There is a gay robot. I’m not offended by the gay robot. Gay robots are a time-honored British archetype. He’s just a very odd character given the “Epic Campbellian space opera that should be taught in schools and forcibly inflicted upon children in a collective hazing ritual” role Star Wars has in our culture.
The Star Wars setting is interesting, if incongruent. It’s a universe where moon-sized battlestations exist and lasers shred entire worlds to plasma…but spaceships can still be fixed by smearing engine oil on your arms and rummaging with fuel lines. Lucas’s futuristic setting only looks backwards (particularly, to the movies he saw in his youth). He provides pastiches of WW2-style dogfighting, “greaser” muscle car movies, wild west gunfighter duels, Turkish prisons, and medieval swordfights. Speaking of, lightsabers seem like they’d be dogshit weapons. Who needs a sword that annihilates everything it touches? A careless backswing would split your head in half. The careful, slow-paced lightsaber duel at the end is actually realistic: that’s the only way you could ever fight with those things.

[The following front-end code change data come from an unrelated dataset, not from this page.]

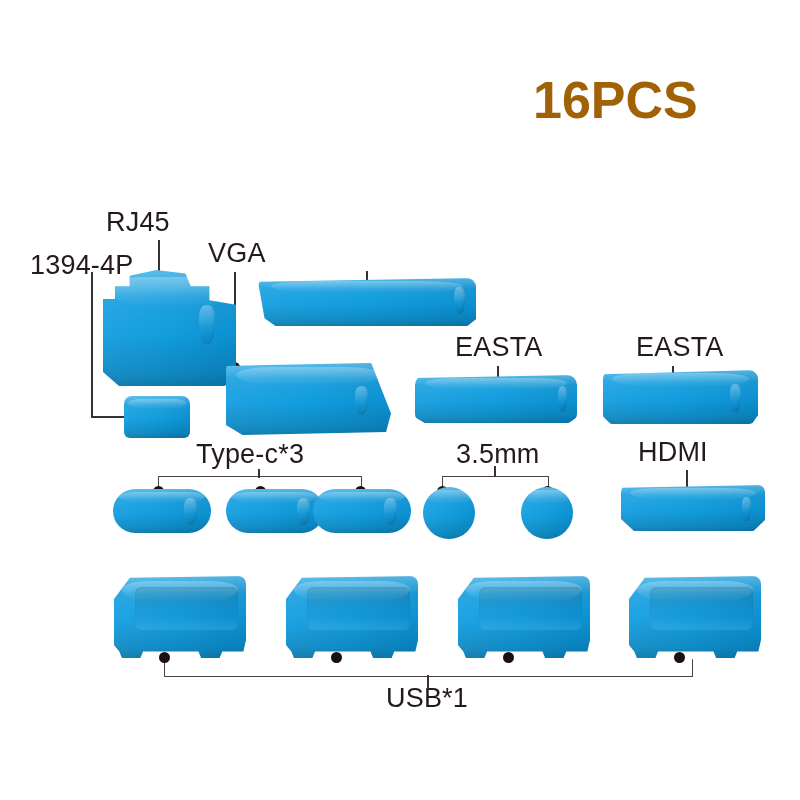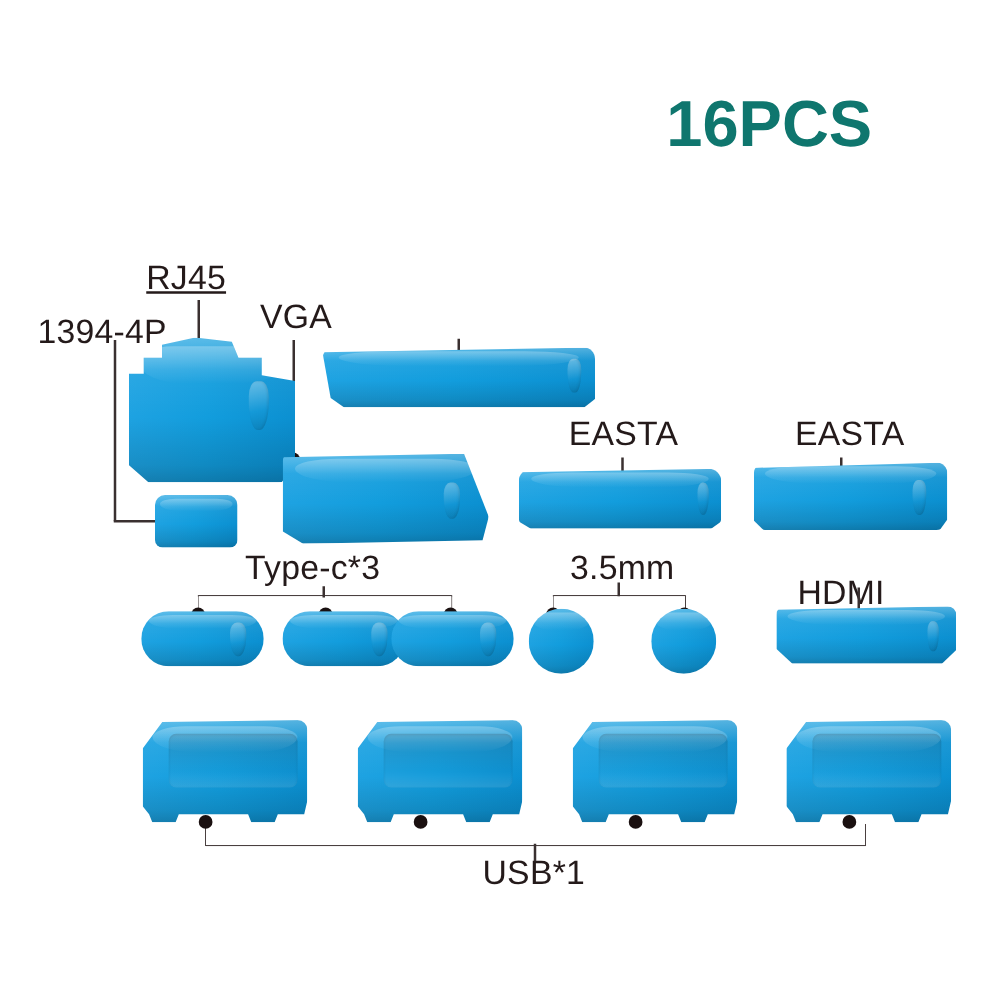"16PCS" .label-pcs { color: #0f766e -> #a16207 }
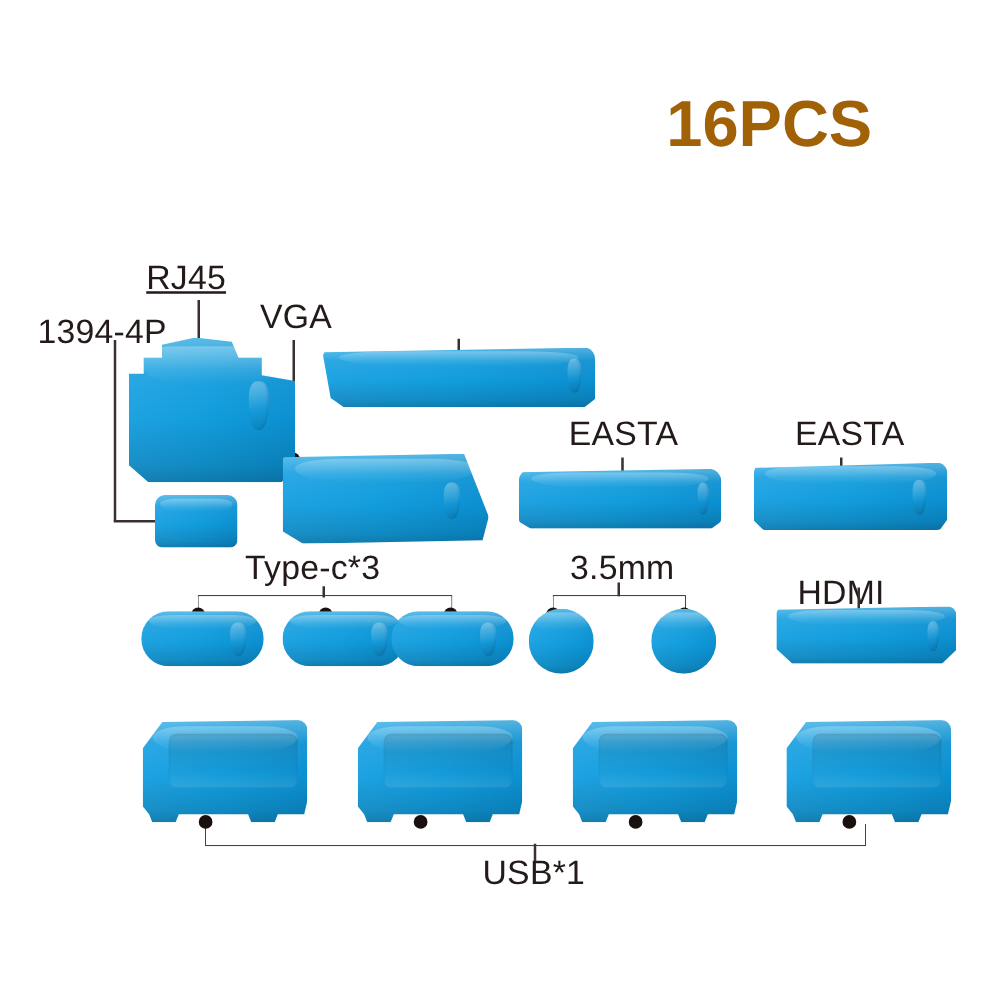"RJ45" div.label { left: 117px -> 106px; text-decoration: underline -> none }
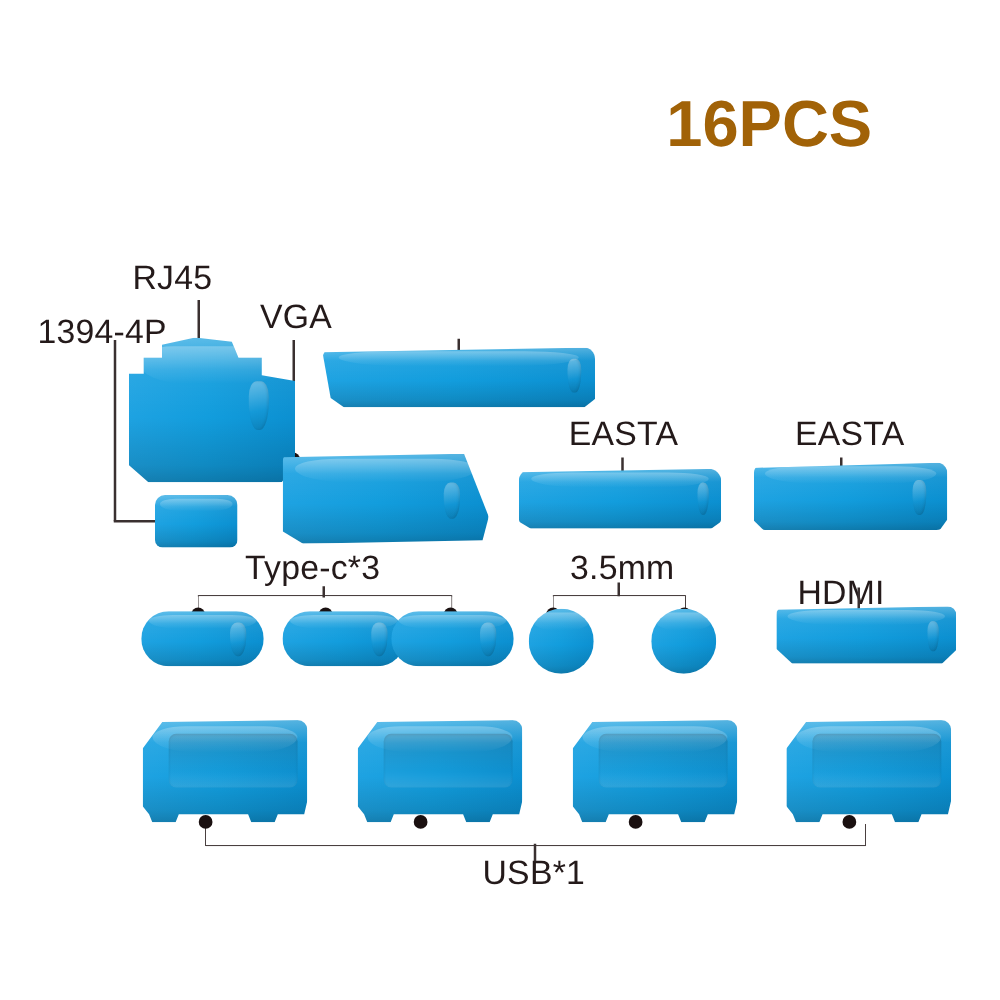"HDMI" div.label { top: 461px -> 439px }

Lazy reviewers who don’t think usually default to describing films as “a love letter to [the film’s most prominent influence].” Lucas wrote a love letter complete with spelling errors, backward letter Rs, and semen stains. He sometimes comes up with inspired ideas, and sometimes he squeezes the ball through the hoop in spite of himself, but nowhere do we see evidence that he’s competent. Star Wars is just an occasionally compelling mess, roughed into shape by skilled and patient editors.
Was the opening text scroll his idea? It’s a good example of my least favorite thing: audience handholding. Yeah, why reveal the backstory through context or dialog, when you can just put some text-based exposition on the screen. Why even make the movie at all? Just throw the entire screenplay up there in yellow News Gothic Bold text. Really good filmmaking there.
I am not reacting to Star Wars so much as it’s fans and its place in society.
Star Wars belongs with bacon, duct tape, I Fucking Love Science, We Don’t Deserve Dogs, and Beatles worship. In general, I am creeped out by effusive public cheerleading for things that are universally loved. Why? It’s not wrong, exactly, to enjoy a thing that eight hundred million other people enjoy, but it’s strange to turn that into a marker of your identity. What hole are you trying to fill with your Han Shot First T-shirt?
I have a grudging respect for people who join cults. At least QAnon folks are brave, and willing to go against the tide. Where’s the bravery in being a fan of a thing like Star Wars? You are the tide. I don’t hate you if you publically adore this film, but I think you don’t really like it: you just like supporting the winning team, and that in the world of the movie you’d be working for the Empire.
Also, a flickering holographic ghost is not more powerful than I can possibly imagine.